:: MATERIAL SHOWN ::
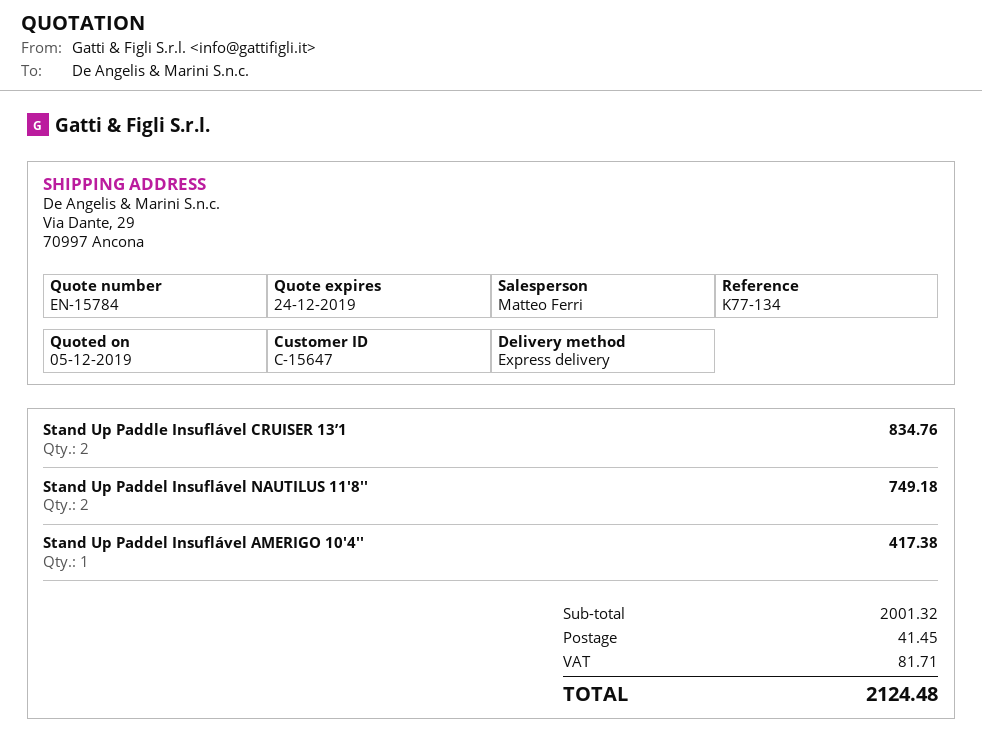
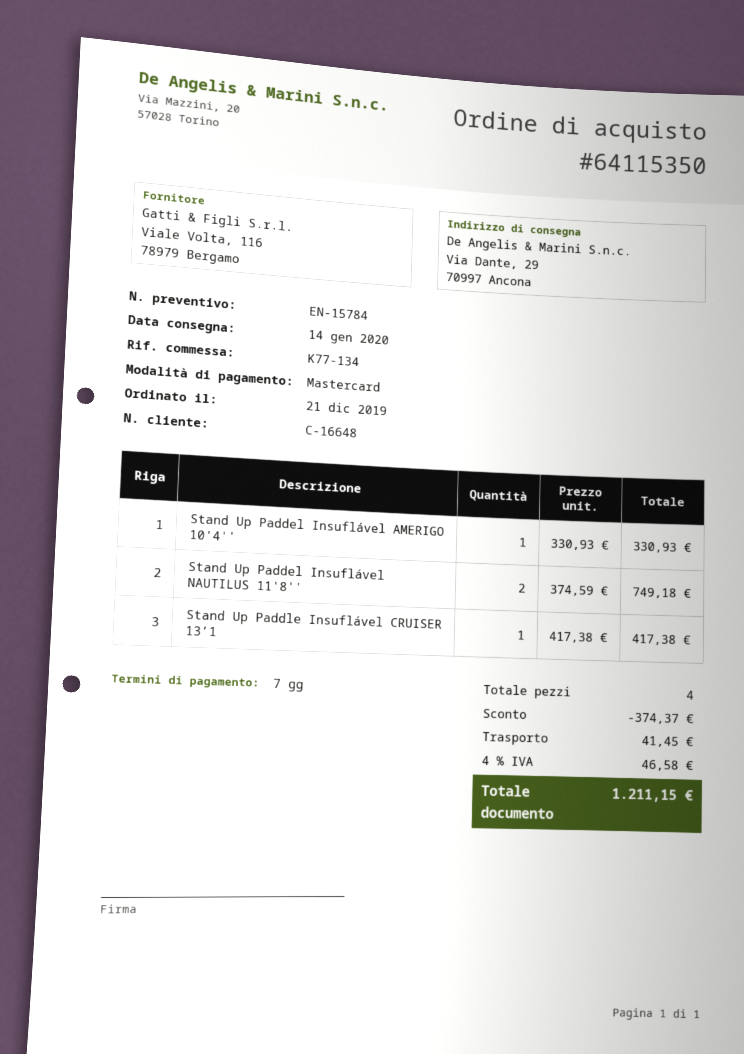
customer number: C-15647 -> C-16648
Stand Up Paddle Insuflável CRUISER 13’1: 2 for 834.76 -> 1 for 417.38
Stand Up Paddel Insuflável AMERIGO 10'4'': 1 for 417.38 -> 1 for 330.93
discount: none -> 374.37
tax: 81.71 -> 46.58
total: 2124.48 -> 1211.15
:::
WHAT THE TASK REQUIRES
Exactly the lines from the one containing "Stand Up Paddel" through the end of the records above are to be printed, and no others.

SOLUTION FOR THIS PROBLEM
Stand Up Paddel Insuflável AMERIGO 10'4'': 1 for 417.38 -> 1 for 330.93
discount: none -> 374.37
tax: 81.71 -> 46.58
total: 2124.48 -> 1211.15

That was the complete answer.